Но что там ни говори, как сдержанно ни относись к оценке происходящих событий, примеры из истории русских народных войн, когда стар и млад приходят на помощь солдатам, все чаще повторяются. Вчера утром в политдонесении с западного участка нашего наступления мы прочли, что старый крестьянин из колхоза "Рассвет" вывел немецкий горнолыжный батальон альпийских стрелков на нашу засаду и погиб при этом смертью храбрых.

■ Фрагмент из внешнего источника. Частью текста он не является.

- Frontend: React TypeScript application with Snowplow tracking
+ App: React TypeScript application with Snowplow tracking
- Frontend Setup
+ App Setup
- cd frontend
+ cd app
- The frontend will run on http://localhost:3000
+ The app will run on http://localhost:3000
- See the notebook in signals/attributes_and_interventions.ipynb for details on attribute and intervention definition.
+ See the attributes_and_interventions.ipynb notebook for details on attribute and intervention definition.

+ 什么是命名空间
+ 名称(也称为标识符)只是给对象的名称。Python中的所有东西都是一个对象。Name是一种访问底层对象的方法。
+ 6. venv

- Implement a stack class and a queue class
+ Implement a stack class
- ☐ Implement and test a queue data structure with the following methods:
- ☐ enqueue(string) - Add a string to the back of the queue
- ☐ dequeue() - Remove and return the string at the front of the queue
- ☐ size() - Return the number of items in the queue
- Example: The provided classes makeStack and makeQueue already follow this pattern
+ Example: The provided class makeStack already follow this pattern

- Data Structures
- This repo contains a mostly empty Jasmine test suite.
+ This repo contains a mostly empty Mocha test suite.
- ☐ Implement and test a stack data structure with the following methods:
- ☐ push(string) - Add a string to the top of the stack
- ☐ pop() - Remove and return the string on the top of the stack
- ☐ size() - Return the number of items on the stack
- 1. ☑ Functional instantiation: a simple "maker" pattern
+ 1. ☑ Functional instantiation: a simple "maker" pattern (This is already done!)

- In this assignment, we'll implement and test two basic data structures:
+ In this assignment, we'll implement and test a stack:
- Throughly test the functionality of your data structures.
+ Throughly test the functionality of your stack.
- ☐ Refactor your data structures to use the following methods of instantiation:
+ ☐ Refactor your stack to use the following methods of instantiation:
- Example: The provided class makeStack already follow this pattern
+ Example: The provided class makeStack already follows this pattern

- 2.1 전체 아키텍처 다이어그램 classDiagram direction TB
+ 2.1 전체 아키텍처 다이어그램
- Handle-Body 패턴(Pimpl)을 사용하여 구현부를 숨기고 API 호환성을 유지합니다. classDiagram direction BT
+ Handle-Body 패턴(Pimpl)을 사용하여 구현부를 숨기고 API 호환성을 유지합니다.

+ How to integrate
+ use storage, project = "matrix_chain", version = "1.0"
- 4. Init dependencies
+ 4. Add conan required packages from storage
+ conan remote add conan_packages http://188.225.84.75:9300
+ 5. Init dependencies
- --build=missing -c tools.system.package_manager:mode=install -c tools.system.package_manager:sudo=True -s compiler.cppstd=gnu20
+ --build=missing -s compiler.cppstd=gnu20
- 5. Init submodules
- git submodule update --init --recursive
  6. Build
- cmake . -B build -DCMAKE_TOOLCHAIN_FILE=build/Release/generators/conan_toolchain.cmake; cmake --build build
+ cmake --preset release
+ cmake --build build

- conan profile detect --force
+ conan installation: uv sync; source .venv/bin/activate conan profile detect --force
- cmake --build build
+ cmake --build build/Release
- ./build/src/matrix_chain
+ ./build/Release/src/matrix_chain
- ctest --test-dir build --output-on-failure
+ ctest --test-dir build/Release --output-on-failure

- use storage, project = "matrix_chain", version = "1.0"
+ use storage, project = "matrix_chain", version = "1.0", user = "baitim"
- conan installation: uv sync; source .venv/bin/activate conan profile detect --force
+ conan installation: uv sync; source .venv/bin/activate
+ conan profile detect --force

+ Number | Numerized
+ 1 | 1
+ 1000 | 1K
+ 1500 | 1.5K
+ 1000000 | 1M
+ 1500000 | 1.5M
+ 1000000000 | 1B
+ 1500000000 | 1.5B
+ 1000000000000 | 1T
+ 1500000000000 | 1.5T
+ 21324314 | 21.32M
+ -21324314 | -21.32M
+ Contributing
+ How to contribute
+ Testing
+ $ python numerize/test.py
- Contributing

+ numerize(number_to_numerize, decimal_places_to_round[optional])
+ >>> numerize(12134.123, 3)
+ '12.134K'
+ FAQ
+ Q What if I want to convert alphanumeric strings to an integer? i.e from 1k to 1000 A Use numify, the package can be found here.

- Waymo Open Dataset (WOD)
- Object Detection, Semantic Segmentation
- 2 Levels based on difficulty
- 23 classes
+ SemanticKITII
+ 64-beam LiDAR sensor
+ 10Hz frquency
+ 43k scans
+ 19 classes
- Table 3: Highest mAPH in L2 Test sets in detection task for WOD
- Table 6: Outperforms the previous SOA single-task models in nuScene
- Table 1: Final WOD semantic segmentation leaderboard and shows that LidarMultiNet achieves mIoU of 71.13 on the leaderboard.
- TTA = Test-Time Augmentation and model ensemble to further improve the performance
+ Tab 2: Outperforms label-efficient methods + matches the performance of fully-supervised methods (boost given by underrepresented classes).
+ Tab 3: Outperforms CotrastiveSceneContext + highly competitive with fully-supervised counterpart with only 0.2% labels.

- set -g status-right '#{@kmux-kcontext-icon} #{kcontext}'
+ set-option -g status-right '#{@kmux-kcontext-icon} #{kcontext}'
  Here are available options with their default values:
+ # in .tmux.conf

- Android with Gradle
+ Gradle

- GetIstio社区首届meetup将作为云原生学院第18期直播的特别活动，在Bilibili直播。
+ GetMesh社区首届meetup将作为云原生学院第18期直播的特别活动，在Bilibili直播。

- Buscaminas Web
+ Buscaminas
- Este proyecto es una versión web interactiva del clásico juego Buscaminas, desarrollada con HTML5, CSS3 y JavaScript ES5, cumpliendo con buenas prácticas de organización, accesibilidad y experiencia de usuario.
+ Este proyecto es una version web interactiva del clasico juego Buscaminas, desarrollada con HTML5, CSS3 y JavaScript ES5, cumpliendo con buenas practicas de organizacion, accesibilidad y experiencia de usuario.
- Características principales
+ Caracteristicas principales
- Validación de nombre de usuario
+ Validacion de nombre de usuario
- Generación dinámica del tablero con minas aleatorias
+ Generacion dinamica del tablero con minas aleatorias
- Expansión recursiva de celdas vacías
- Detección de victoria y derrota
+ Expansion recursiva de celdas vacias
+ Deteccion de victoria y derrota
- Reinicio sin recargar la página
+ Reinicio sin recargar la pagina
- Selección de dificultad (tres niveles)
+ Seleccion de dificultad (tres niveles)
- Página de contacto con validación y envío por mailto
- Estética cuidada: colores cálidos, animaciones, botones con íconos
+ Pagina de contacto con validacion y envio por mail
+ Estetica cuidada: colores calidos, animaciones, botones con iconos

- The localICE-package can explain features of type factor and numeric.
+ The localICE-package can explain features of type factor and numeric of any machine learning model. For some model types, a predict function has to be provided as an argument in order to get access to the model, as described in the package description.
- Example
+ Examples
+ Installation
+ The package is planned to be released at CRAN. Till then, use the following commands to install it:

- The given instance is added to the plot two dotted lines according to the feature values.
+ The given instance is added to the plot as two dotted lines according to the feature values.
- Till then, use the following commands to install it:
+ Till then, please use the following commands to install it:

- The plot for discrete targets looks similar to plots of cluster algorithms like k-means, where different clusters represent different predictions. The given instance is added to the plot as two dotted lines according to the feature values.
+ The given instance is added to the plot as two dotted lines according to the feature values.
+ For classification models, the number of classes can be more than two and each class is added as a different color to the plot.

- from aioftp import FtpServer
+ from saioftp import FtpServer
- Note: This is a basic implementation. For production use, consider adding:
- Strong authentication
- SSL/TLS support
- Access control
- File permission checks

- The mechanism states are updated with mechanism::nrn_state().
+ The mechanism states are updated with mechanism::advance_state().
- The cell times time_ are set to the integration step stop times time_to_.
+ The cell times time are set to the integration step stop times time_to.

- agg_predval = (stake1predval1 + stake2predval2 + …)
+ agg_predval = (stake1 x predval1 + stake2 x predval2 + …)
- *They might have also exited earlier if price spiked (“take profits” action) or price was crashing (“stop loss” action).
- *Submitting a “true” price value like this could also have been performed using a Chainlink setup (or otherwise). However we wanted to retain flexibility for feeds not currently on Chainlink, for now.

Евнович тотчас же передал сообщение в Совинформбюро, а я через час был в пути. Нет, не на нашей "пегашке". Какие уж тут легковые машины - на грузовике полевой почты. В этот день мне здорово повезло. Преодолев всеми видами транспорта больше полутораста километров, я прибыл в колхоз "Рассвет" как раз когда гвардейцы, похоронив старого патриота на крутом берегу реки, давали траурные залпы.
Колхоз с таким поэтическим названием оказался беспорядочным скоплением изб, будто из горсти высыпанных на поляне на берегу реки. Здесь, в стороне от дорог, и располагался до недавнего времени штаб немецкого горнолыжного батальона, который командование, видимо, берегло и до поры до времени держало в резерве. Очевидно, это была какая-то привилегированная часть. Ее солдаты имели надпись "Эдельвейс" на рукавах, ни в боях, ни в карательных операциях они не участвовали. С жителями были вежливы и, по словам колхозников, никаких бесчинств не совершали.
- Не охальничали, даже девок не трогали, будто и не фрицы вовсе, - не без удивления говорила председательница колхоза, крупная, костистая женщина.